The act was brought in under the Mike Harris-led Progressive Conservative government in 1996. At the time, Harris said it served as an important check on the public payroll. If the list was adjusted for inflation since 1996, the real benchmark salary would now be around $145,000.

The act applies to organizations such as the Government of Ontario, Crown agencies, municipalities, hospitals, public health boards, school boards, universities, colleges, Hydro One, Ontario Power Generation, and other public sector employers who receive a significant level of funding from the provincial government.

Tom Mitchell, chief executive of Ontario Power Generation, topped last year's list with earnings of $1.71 million. Carmine Marcello, chief executive of Hydro One, brought in $728,570.

Notable names

Premier Wynne said the government must pay for the high-quality public services it wants to provide.

"Many of the people on that list have been working in government, have been working in our transfer partnerships, for many, many years and are experienced people and we need to have that level of expertise," she said.
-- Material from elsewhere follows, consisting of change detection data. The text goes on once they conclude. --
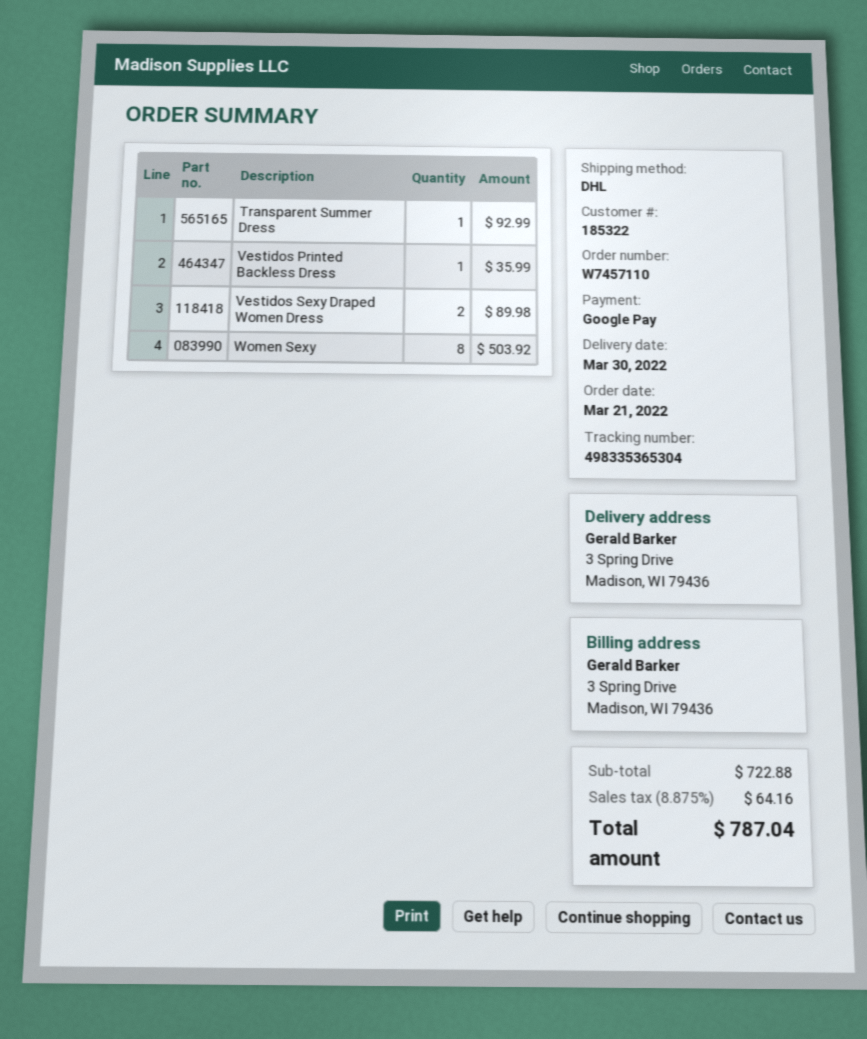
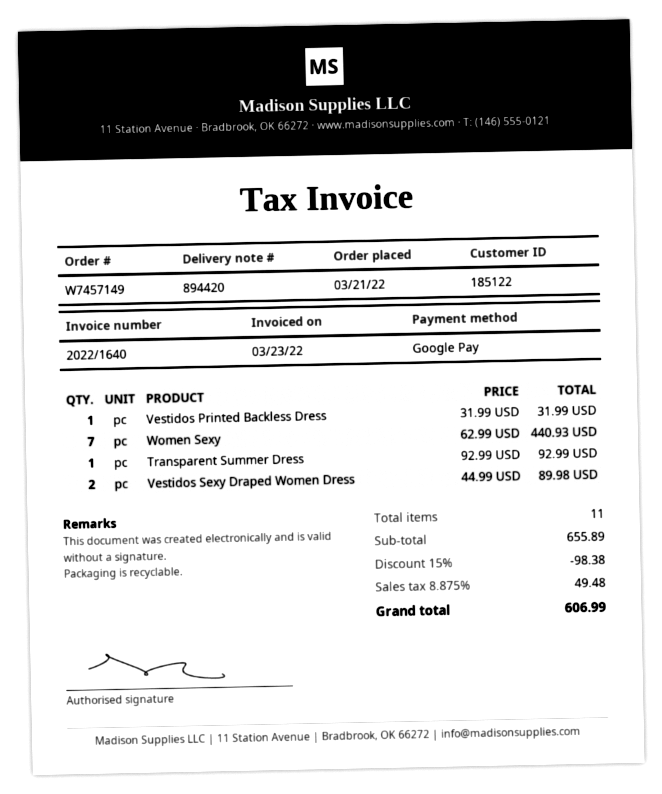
order number: W7457110 -> W7457149
customer number: 185322 -> 185122
Vestidos Printed Backless Dress: 1 for 35.99 -> 1 for 31.99
Women Sexy: 8 for 503.92 -> 7 for 440.93
subtotal: 722.88 -> 655.89
discount: none -> 15% = 98.38
tax: 8.875% = 64.16 -> 8.875% = 49.48
total: 787.04 -> 606.99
The New Democrats said Wynne did little to rein in salaries of public sector CEOs, which they want capped at $418,000 a year — double the premier's salary.
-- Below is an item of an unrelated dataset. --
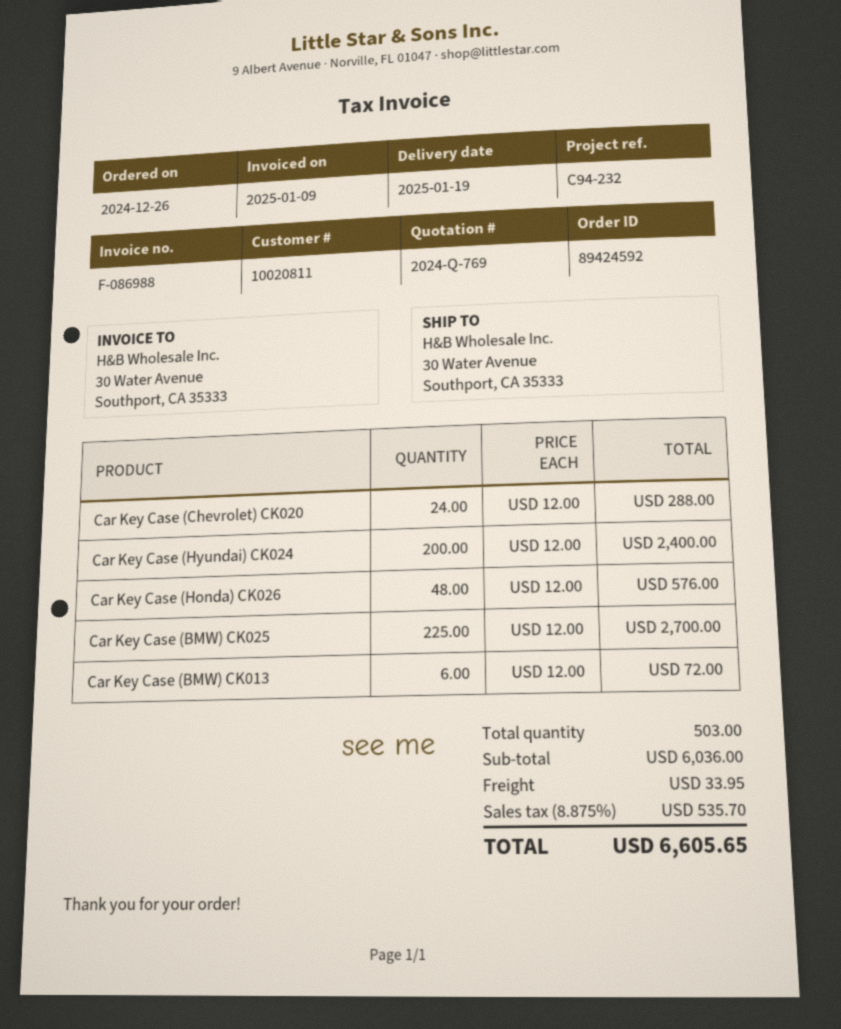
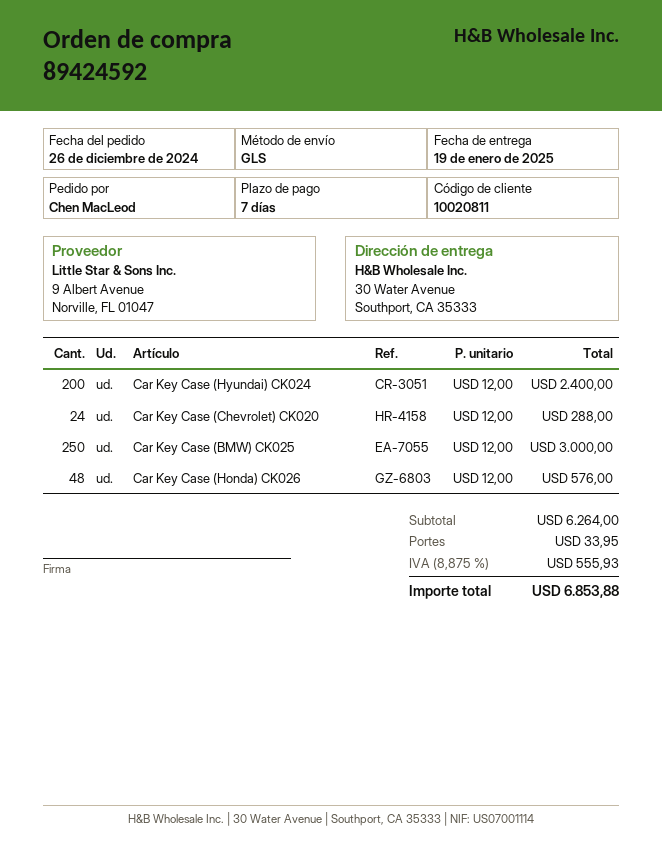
Car Key Case (BMW) CK025: 225 x 12.00 = 2700.00 -> 250 x 12.00 = 3000.00
Car Key Case (BMW) CK013: 6 x 12.00 = 72.00 -> none
subtotal: 6036.00 -> 6264.00
tax: 8.875% = 535.70 -> 8.875% = 555.93
total: 6605.65 -> 6853.88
"Public sector CEOs have hit the jackpot in Ontario," said NDP finance critic Catherine Fife. "In the face of public service cuts, these bloated CEO salaries are a slap in the face to Ontarians."

The Progressive Conservatives warned the 14-per-cent jump in the number of people on the list — to 111,440 — when the government is refusing to fund pay hikes means there will be fewer teachers and nurses employed.

Other names on the 2014 sunshine list include:

- Hydro One CEO Carmine Marcello: $745,000

- Ontario Securities Commission chair and CEO Howard Wetston: $705,000

- Independent Electricity System Operator president and CEO Bruce Campbell: $695,000

- Robert Vinson, a radiologist at the Woodstock Hospital: $646,000

- Ontario Pension Board president and CEO Mark Fuller: $636,00

The six-volume report of big public sector earners, which includes nurses, teachers, police and firefighters in addition to civil servants, grew by over 13,600 from 2013. The government said most of the growth — 38 per cent, or 5,114 individuals —came from police and firefighters.

Sunshine plus inflation?

The Conservatives oppose raising the $100,000 threshold, which was first set when the sunshine list was created in 1996, while the NDP said government "should have the courage to have that conversation."

But Wynne said she had "no intention" of raising the threshold, which would rise to $145,000 if it was indexed to inflation, and would reduce the number of names on the list by nearly 83 per cent to just 19,260.

"One hundred thousand dollars is still a lot of money," she said.